Despite being couched in federal terms, claim 4 alleges Wisconsin-law sentencing error, which is unreviewable under § 2254. In any case, Goins's allegations are too conclusory and unclear to support a due process violation. See McFarland, 512 U.S. at 856; Mayberry, 904 F.3d at 532; Borden, 646 F.3d at 810. And Goins has failed to allege facts suggesting that his 10-year sentence is “grossly disproportionate” to his armed burglary and felony bail jumping convictions. See Ewing v. California, 538 U.S. 11, 21 (2003); see also United States v. Waldrip, 859 F.3d 446, 451 (7th Cir. 2017) (“Outside the context of capital punishment, successful challenges to the proportionality of particular sentences have been exceedingly rare.”). My analysis on claim 1 accounts for Goins's other contentions. Because it is plainly deficient, I will not allow claim 4 to proceed.
To recap, I will order the state to respond to Goins's contention in claim 1 that the state breached his plea agreement in violation of due process, and his contention in claim 3 that the circuit court lacked jurisdiction in violation of due process because of the allegedly defective oaths. I will dismiss the other contentions in claims 1 and 3, and I will dismiss claims 2 and 4.
ORDER
IT IS ORDERED that:
1. Petitioner George Goins's second amended habeas petition, Dkt. 10, is DISMISSED in part.
2. Within 60 days of the date of service of this order, respondent must file a response to Goins's contention in claim 1 of the second amended petition that the state breached his plea agreement in violation of due process, and his contention in claim 3 of the second amended petition that the circuit court lacked jurisdiction in violation of due process because of the allegedly defective oaths. Respondent's response must comply with Rule 5 of the Rules Governing Section 2254 Cases and must show cause, if any, why the writ should not issue.
3. Respondent must accompany its response with an appendix of the entire state court record, including transcripts of the trial proceedings and any relevant postconviction hearings.

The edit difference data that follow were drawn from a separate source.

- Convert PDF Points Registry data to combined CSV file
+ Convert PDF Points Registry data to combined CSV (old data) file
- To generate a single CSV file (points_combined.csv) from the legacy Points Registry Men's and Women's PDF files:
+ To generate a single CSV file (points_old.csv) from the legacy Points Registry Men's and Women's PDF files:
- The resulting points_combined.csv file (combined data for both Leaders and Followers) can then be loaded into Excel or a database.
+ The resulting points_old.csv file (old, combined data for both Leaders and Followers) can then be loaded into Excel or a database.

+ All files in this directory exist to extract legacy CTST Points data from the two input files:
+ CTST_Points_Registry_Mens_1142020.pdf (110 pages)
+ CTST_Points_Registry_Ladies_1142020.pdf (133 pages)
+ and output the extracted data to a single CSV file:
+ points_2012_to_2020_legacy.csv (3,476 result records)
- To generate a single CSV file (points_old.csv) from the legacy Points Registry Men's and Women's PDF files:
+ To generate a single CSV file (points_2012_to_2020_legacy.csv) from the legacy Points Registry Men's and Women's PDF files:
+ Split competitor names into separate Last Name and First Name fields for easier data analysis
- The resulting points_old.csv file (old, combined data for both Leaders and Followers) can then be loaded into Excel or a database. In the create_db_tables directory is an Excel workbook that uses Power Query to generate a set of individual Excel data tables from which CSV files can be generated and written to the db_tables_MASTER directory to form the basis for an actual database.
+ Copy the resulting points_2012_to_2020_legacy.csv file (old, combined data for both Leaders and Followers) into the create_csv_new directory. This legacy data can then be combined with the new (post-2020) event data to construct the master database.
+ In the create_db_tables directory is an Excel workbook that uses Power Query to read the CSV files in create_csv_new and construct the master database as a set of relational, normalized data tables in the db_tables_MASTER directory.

4. Respondent must address on the merits the claims and contentions on which the court has allowed petitioner to proceed, even if respondent argues that the second amended petition fails on one or more procedural grounds.
5. Petitioner may file a reply within 30 days after respondent has filed her response.
6. The clerk of court is directed to send petitioner a copy of this order.